Coming as a weekly (or less-than-weekly, more recently) blog post on his own faux-haughty Factual Opinion site, Tucker's snarky vitriol seemed like harmless but gut-punchingly entertaining pub talk. The sort of ultimate example of how we might all like to rant about the terribleness inside the comics that we find ourselves reading. And if you've been following Tucker's writing over the years, it's seemed that some of his exaggeratedly vicious criticism has become less and less of a pose and more and more of an acceptance that, yeah, these comics are pretty much as bad as he's been saying. At least, that's what seems to be reflected from his point of view. Increasing disillusionment from a source that was barely illusioned to begin with.
The comments, though -- and I should know not to read comments ever, sure, yes, I know -- on
his second-and-most-recent TCJ column. His newly-relocated "Comics of the Weak." These comments remind me that because The Comics Journal barely covers front-half-of-Diamond-Previews comics, Tucker's words are not only seen as authoritative about the individual comics he writes about, but they're also seen as representative of an entire massive subsection of comics.

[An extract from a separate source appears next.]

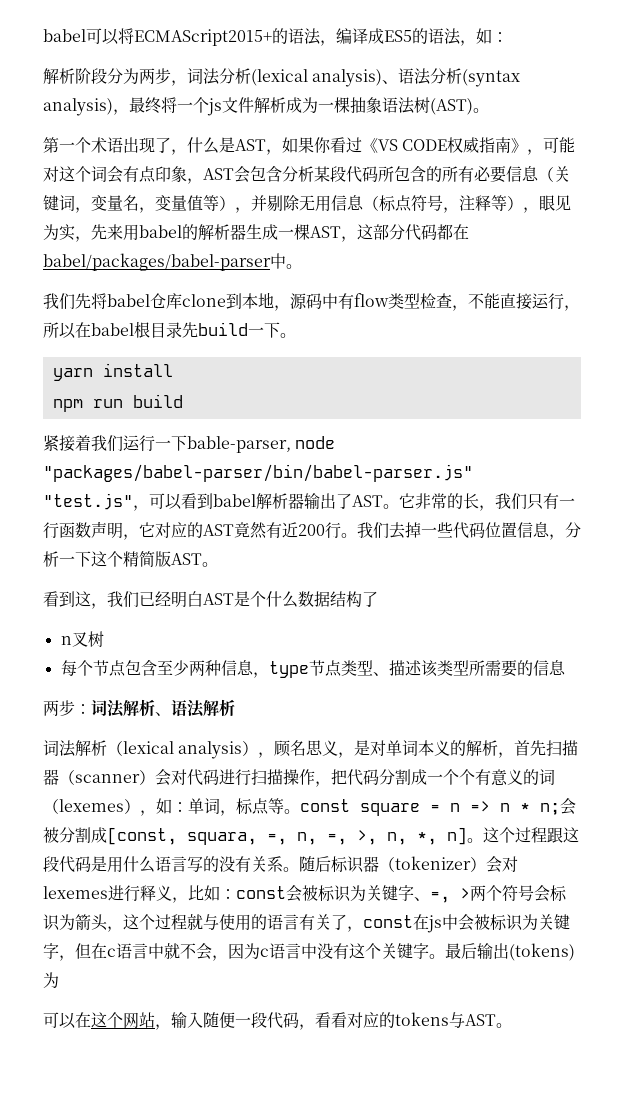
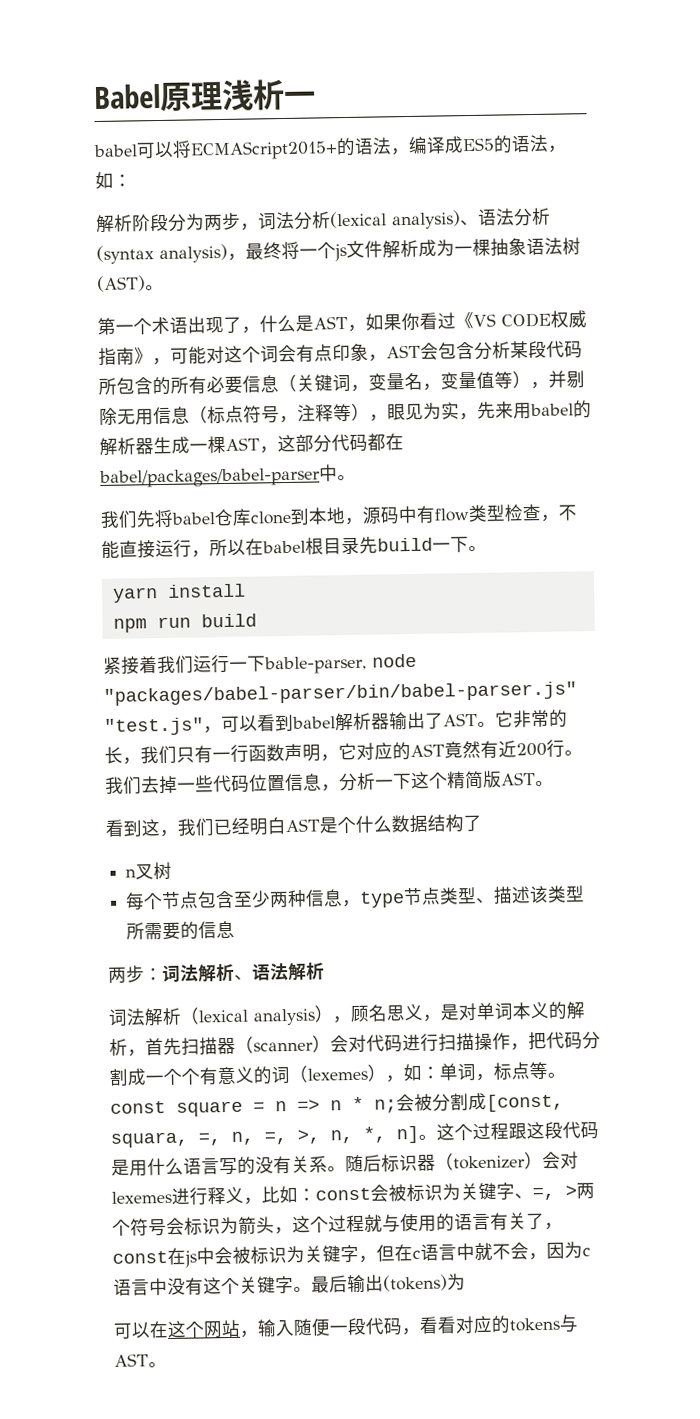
(43, 35) none -> [93,78,316,112] Babel原理浅析一 //

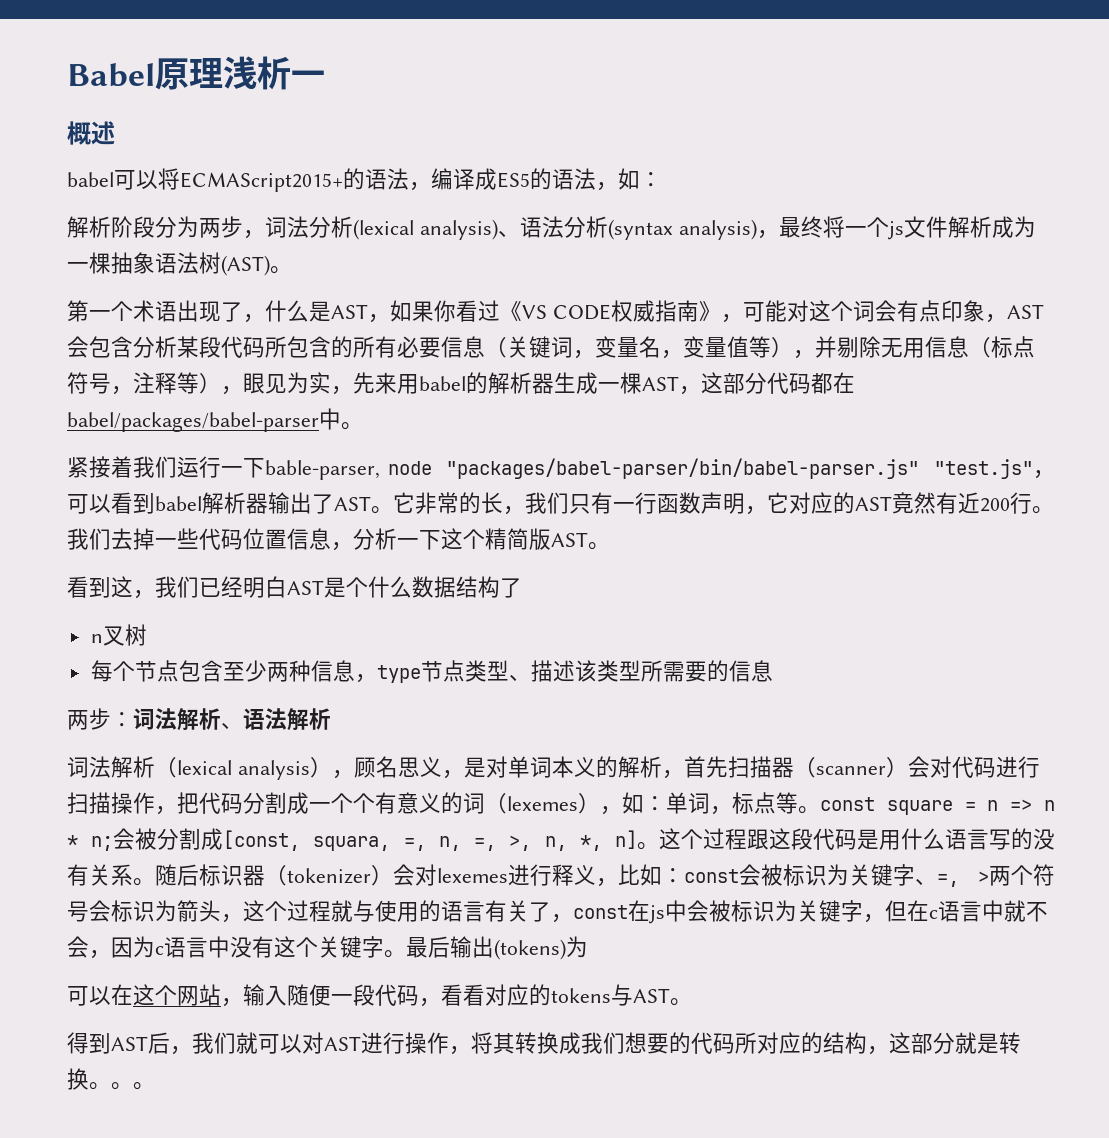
(316, 98) none -> [67,121,115,145] // 概述
[100,503,577,529] [101,536,487,559] [112,583,246,603] [112,613,257,633] // 我们先将babel仓库clone到本地，源码中有flow类型检查，不能直接运行，所以在babel根目录先build一下。 // yarn install // npm run build -> (363, 426) none
(167, 1365) none -> [67,1032,1021,1055] [67,1068,155,1090] // 得到AST后，我们就可以对AST进行操作，将其转换成我们想要的代码所对应的结构，这部分就是转换。。。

Tucker indicts all of "mainstream" comics by ridiculing his particular selections on a weekly basis, to an audience that seems reassured in its bias.
"Aha!" they shout. "We knew those COMIC BOOKS were unreadable all along. Why, we gave them up years ago to focus on archiving our Ernie Bushmiller collections and waiting for the new Alison Bechdel. Thank you, Tucker Stone, for reminding us that we no longer have to waste our time on nonsense."
It reminds me of the "Little Cinema" in the lower level of the small museum here in my town. My wife and I used to go there to see independent and art house films every month or two. And the place would always be packed with retired folks, and they would laugh at all the wrong parts of every movie and applaud at the end of everything, seeming to miss the point of what they saw but yet clearly entertained by every moment. They would, haltingly, scoff at any mention of the big summer blockbuster playing at the multiplex.
I think of that crowd when I read some of the comments underneath Tucker's new column. And I think of these shambling septuagenarians (or worse, their snarling adolescent nihilist pals) interpreting a few funny, too-true reviews as some kind of blanket criticism of everything that comes out of Marvel and DC and IDW and Boom and whoever else publishes comic books that have action and punching and explosions and important conversations about whether society hates the protagonists or fears them. And I think of those readers feeling safe in their choice of sticking with
The Collected Nancy Artist's Edition and I hate them in their narrowmindedness.
Then I turn and begin to celebrate all the variety and genre-smashing comics that those readers might be missing if they let Tucker turn them away from everything that the "mainstream" comic book publishers have to offer.
But, sadly, I can't even muster the energy to do that. I can't advocate for
Justice League International or
Dominique Laveau or
X-Factor or
Peter Panzerfaust or even the comics I like. I like them, these days, the way I like Chocolate-covered Peeps and the doodles of Inspector Gadget in the corners of my notes for work. But I don't advocate for them, necessarily.
Tucker may be right after all, even if he doesn't mean it. (Though he totally does.) And I'll be obsessively clicking on TCJ.com, waiting for more.